The
AFR today published a truncated version of the following article with the full
version available on their web site.
Now
the hurly-burly’s done and the people have resoundingly elected the Coalition in
what Tony Abbott declared to be a plebiscite about the carbon tax, where to from
here?
As
well as terminating the carbon tax, the annual costs of which rise to
$13 billion by 2020, and the $2 billion a year subsidy to uncompetitive green
energy schemes, the Coalition has already announced $1 billion a year in savings
from other measures. These include the Cleaner Environment Emissions Reduction
Fund, Carbon Capture and Storage, a pared-back Murray Darling water buy-back and
ensuring renewables pay their own connections to the electricity grid as is the
case with other electricity supplies. Including its own Direct Action measures,
the Coalition is budgeted to remain spending at least $1-2 billion a year on
green subsidies.
Labor
and the Greens left institutional bulwarks intended to make it difficult for a
Coalition government to implement the policies for which it now claims a
mandate. Among these is closing the Clean Energy Finance Corporation’s
$2 billion a year in subsidies to uncommercial green ventures. The CEFC’s chief
executive, Oliver Yates, has indicated that a mere change of government would
not stop him throwing public money at the value-deficient projects the CEFC
finances. His chairwoman, multiple recipient of ALP patronage Jillian Broadbent,
has however indicated she would consult with the incoming minister before the
CEFC disburses further funds.
Climate change gravy
train
Doubtless
other bodies set up to pursue the carbon emission restraint agenda will also
seek to stay on the gravy train. Among these is the six-member (none of them
climate scientists) Climate Commission under Tim Flannery.The commission, its
eight-member advisory panel and support within the public service, has made
increasingly hysterical claims about dire consequences that follow if we do not
take immediate steps to curb carbon emissions, and, in effect, start to
de-industrialise Australia.
Then
there is the “independent” Climate Change Authority chaired by Bernie Fraser,
whose members, including left-wing luminaries such as Clive Hamilton and John
Quiggin, were hand-picked for holding views reliably in accord with those of the
previous government. In establishing the CCA, the Labor-Greens alliance left a
poison pill specifying that unless advice to make a change is provided by the
authority, the current inflation-indexed $24.1 per tonne carbon tax stays in
place. And the CCA has set out a timetable that it hopes will guarantee it a
future well into the life of the next Parliament but one.
A not so trivial sop to
wind lobbyists
The
government is also hostage to the partisan CCA in addressing the remaining
elephant in the carbon-policy room. This concerns the Renewable Energy Target’s
(RET) requirement that electricity retailers incorporate green energy, which is
3-20 times the cost of conventional energy sources, into their supply mix.

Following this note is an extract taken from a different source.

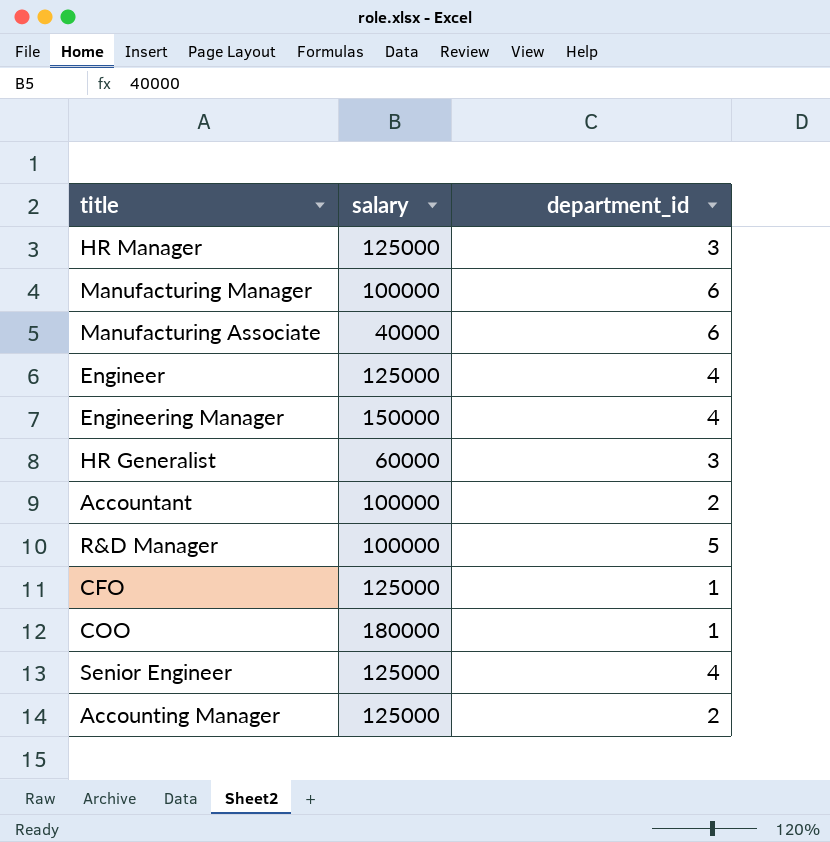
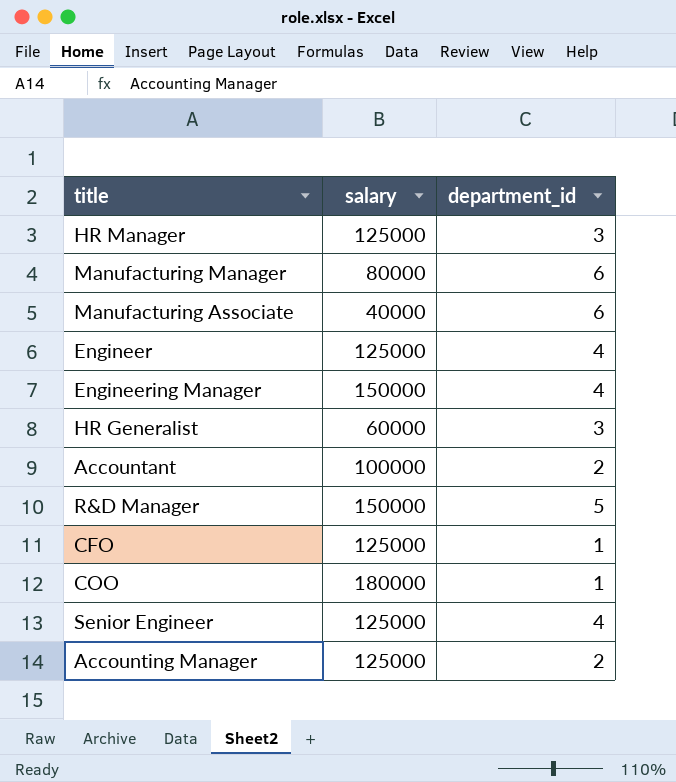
Manufacturing Manager | salary: 100000 -> 80000
R&D Manager | salary: 100000 -> 150000

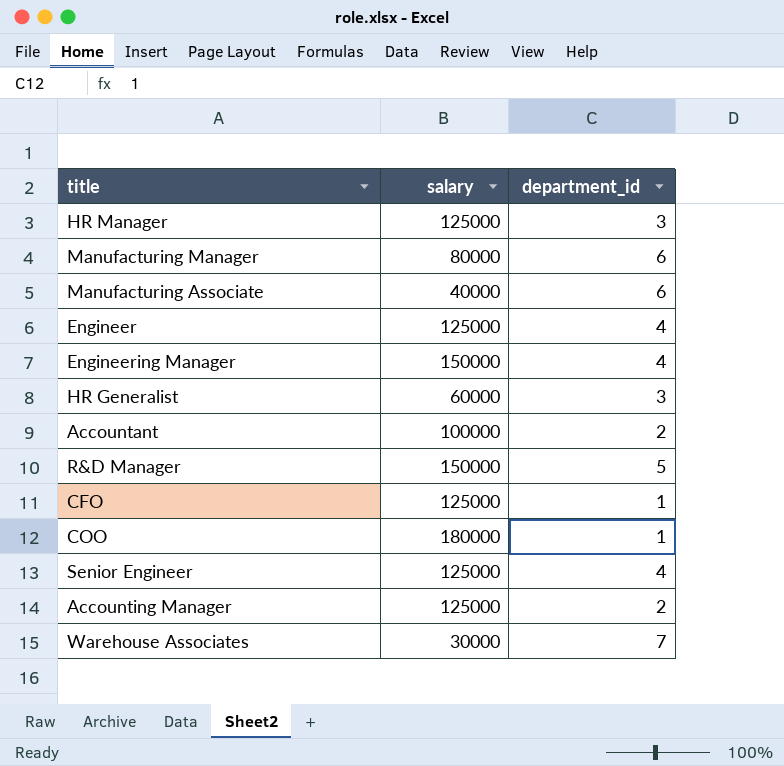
row Warehouse Associates: none -> 30000 | 7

Having originated under John Howard as a trivial sop to wind lobbyists and green
idealists, this form of electricity is now on course to impose $5 billion a year
in damage to the consumers and the economy by 2020. Ostensibly planned in its
current form to comprise 20 per cent of 2020 electricity supplies, the actual
45,000 gigawatt hour target is more likely to be 25 per cent. The RET raises the
wholesale cost of electricity by some 40 per cent and undermines the natural
comparative advantage of Australian consumers and firms in low-cost energy. At
the very least, the government needs to terminate any additional expenditures
but the Spanish government provides some precedent for actually clawing back
funding previously committed – often for 15 years – to these high-cost
projects.
All surplus to
requirements
Managing
the various commissions and departmental agencies addressing carbon emissions
programs are several thousand people, whose work is surplus to the new
government’s requirements. These include about 1000 public servants from the
former climate change department now embedded within the industry department.
That department also houses other green program managers and the 2700 strong
CSIRO, dependent on climate change for a large proportion of its work. Other
agencies like Resources Energy and Tourism, Agriculture, Sustainability,
Treasury and Foreign Affairs also have tumescent climate-change fiefdoms within
them.
The
Coalition will seek ways to neutralise the poison pills bequeathed by the
Labor-Greens alliance if the Senate refuses to pass amending legislation. One
approach would be for the government to cut off funding of the CCA and CEFC,
including funding for salaries. The Greens have received advice that this may
leave the government subject to legal recourse. It would, however, be difficult
for investors to argue that subsidised dependent expenditures in this area were
made unaware that a new government would seek to unravel their funding.